The volume enclosed by the Hirshfeld surface of trametinib dimethyl sulfoxide (Figure 6; Hirshfeld, Reference Hirshfeld1977; Spackman et al., Reference Spackman, Turner, McKinnon, Wolff, Grimwood, Jayatilaka and Spackman2021) is 704.15 Å³, 98.59% of half the unit cell volume. The packing density is thus fairly typical. The only significant close contacts (red in Figure 6) involve the hydrogen bonds. The volume/non-hydrogen atom is close to normal at 17.4 Å³.

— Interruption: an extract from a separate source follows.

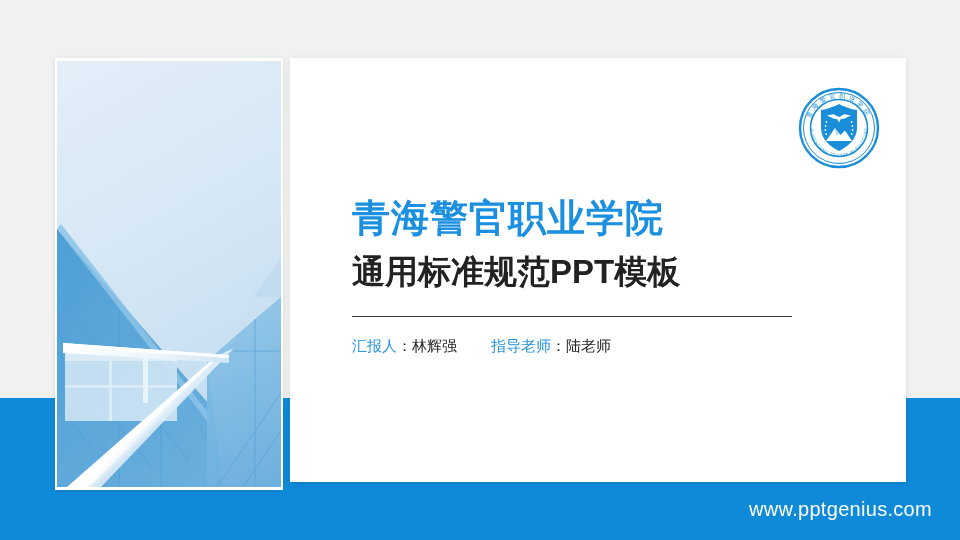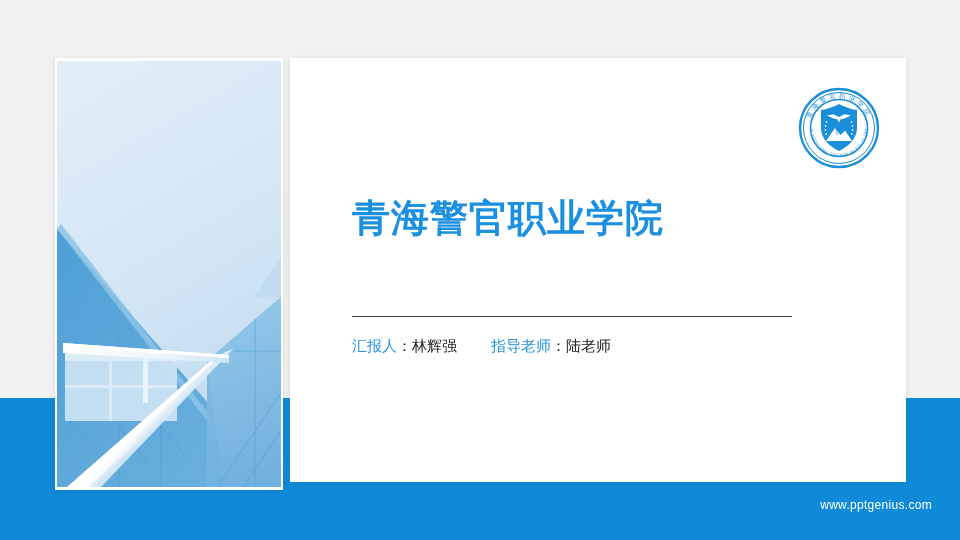"通用标准规范PPT模板" div.title-sub { html: none -> <div>通用标准规范PPT模板</div> }
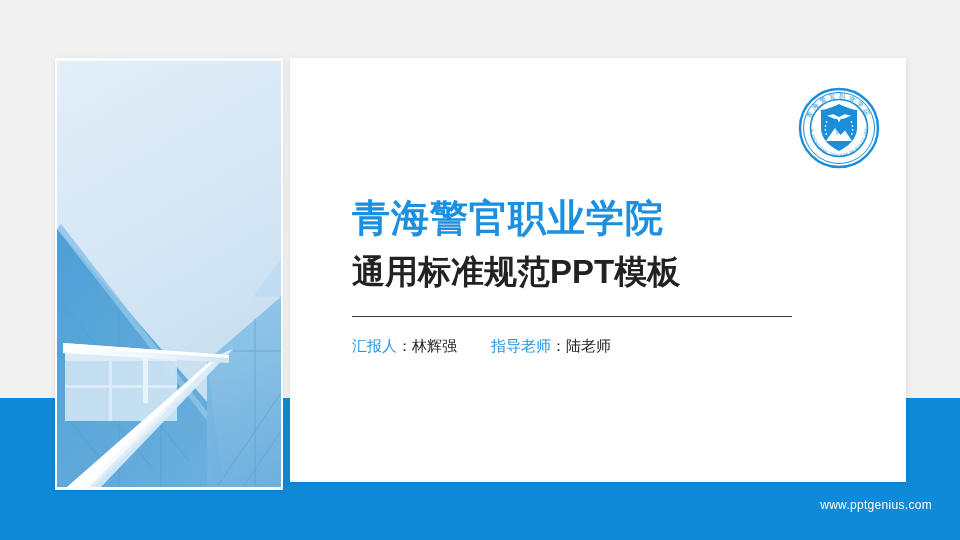"www.pptgenius.com" .footer-url { font-size: 12px -> 20px }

Figure 6. The Hirshfeld surface of trametinib dimethyl sulfoxide. Intermolecular contacts longer than the sums of the van der Waals radii are colored blue, and contacts shorter than the sums of the radii are colored red. Contacts equal to the sums of radii are white. Image generated using CrystalExplorer (Spackman et al., Reference Spackman, Turner, McKinnon, Wolff, Grimwood, Jayatilaka and Spackman2021).

The Bravais–Friedel–Donnay–Harker (Bravais, Reference Bravais1866; Friedel, Reference Friedel1907; Donnay and Harker, Reference Donnay and Harker1937) algorithm suggests that we might expect isotropic morphology for trametinib dimethyl sulfoxide. A second-order spherical harmonic model was included in the refinement. The texture index was 1.007(0), indicating that the preferred orientation was not significant in this rotated capillary specimen.